(Collected data entries)
----------------

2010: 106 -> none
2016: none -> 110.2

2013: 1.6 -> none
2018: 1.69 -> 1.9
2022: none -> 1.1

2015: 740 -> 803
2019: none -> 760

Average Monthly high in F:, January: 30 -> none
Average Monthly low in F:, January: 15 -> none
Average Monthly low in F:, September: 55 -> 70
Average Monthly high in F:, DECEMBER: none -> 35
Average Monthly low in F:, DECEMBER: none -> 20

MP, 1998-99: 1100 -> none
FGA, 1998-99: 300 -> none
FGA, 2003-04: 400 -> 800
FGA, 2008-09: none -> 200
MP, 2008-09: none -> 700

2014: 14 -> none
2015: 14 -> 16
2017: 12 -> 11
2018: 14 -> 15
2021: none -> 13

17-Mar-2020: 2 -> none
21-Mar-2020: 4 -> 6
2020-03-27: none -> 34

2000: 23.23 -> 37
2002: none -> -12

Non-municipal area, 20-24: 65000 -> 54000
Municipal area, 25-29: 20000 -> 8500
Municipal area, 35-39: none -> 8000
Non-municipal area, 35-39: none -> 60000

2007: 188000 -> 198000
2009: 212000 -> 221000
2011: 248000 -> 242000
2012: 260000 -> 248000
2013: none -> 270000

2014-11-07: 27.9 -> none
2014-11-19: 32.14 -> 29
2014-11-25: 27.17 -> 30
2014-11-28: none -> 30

----------------

- _Exercise_
Please retype all of the data above exactly as written.

- _Response for this exercise_
2010: 106 -> none
2016: none -> 110.2

2013: 1.6 -> none
2018: 1.69 -> 1.9
2022: none -> 1.1

2015: 740 -> 803
2019: none -> 760

Average Monthly high in F:, January: 30 -> none
Average Monthly low in F:, January: 15 -> none
Average Monthly low in F:, September: 55 -> 70
Average Monthly high in F:, DECEMBER: none -> 35
Average Monthly low in F:, DECEMBER: none -> 20

MP, 1998-99: 1100 -> none
FGA, 1998-99: 300 -> none
FGA, 2003-04: 400 -> 800
FGA, 2008-09: none -> 200
MP, 2008-09: none -> 700

2014: 14 -> none
2015: 14 -> 16
2017: 12 -> 11
2018: 14 -> 15
2021: none -> 13

17-Mar-2020: 2 -> none
21-Mar-2020: 4 -> 6
2020-03-27: none -> 34

2000: 23.23 -> 37
2002: none -> -12

Non-municipal area, 20-24: 65000 -> 54000
Municipal area, 25-29: 20000 -> 8500
Municipal area, 35-39: none -> 8000
Non-municipal area, 35-39: none -> 60000

2007: 188000 -> 198000
2009: 212000 -> 221000
2011: 248000 -> 242000
2012: 260000 -> 248000
2013: none -> 270000

2014-11-07: 27.9 -> none
2014-11-19: 32.14 -> 29
2014-11-25: 27.17 -> 30
2014-11-28: none -> 30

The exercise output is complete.